Abstract

Human arm exhibits superb maneuverability in performing various tasks by utilizing its ability to actively adjust impedance parameters and interaction forces. Therefore, how to identify the joint stiffness of the arm during motion and transmit them to the exoskeleton robots is the key to achieving flexible rehabilitation motion. In this paper, we propose a stiffness estimation method for elbow joint, termed stiffness and torque mapping index (STMI), which establishes the relationship between joint torque, joint angle and joint stiffness based on surface electromyography (sEMG). To improve joint angle identification accuracy, we propose a regression algorithm (RA), termed improved ant colony optimization generalized regression neural network (IACO-GRNN), and propose a time-domain descriptor (TDD) sEMG feature.

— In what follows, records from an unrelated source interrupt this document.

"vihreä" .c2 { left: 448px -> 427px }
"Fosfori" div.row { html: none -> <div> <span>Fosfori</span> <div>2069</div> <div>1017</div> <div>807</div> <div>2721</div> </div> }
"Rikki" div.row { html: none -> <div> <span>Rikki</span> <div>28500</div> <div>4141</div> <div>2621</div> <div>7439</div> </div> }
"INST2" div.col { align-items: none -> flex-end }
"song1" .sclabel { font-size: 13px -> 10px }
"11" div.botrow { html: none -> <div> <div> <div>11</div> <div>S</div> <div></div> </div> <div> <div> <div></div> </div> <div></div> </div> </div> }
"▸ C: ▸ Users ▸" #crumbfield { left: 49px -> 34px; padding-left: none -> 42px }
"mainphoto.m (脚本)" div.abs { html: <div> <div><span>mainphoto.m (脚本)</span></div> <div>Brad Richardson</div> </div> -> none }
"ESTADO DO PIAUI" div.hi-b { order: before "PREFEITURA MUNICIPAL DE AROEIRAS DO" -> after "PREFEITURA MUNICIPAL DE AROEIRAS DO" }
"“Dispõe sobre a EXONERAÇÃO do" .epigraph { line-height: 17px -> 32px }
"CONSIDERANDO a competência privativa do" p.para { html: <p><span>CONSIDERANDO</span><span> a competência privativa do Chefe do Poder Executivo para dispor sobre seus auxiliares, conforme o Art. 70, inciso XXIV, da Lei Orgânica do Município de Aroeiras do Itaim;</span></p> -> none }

Feature comparison experiment show that the TDD features (RMSE: 7.9792±0.0721; R2: 0.9257±0.0020) are superior among the popular features such as mean absolute value (MAV), root mean square (RMS) and waveform length (WL). The combination of TDD and IACO-GRNN achieves more impressive regression performance (RMSE: 8.6839 ± 0.0084, R2: 0.9109 ± 0.0002) than RA in joint angle recognition experiments, such as support vector regression (SVR), random forest regression (RFR), Particle swarm optimization-GRNN (PSO-GRNN) and Genetic algorithm-GRNN (GA-GRNN). The average RMSE of the joint stiffness estimated using STMI was 1.0146 Nm/rad. The proposed method can offer satisfactory dynamic elbow joint stiffness estimation only using sEMG signals, avoiding complex calibration of physiological data and additional sensing devices.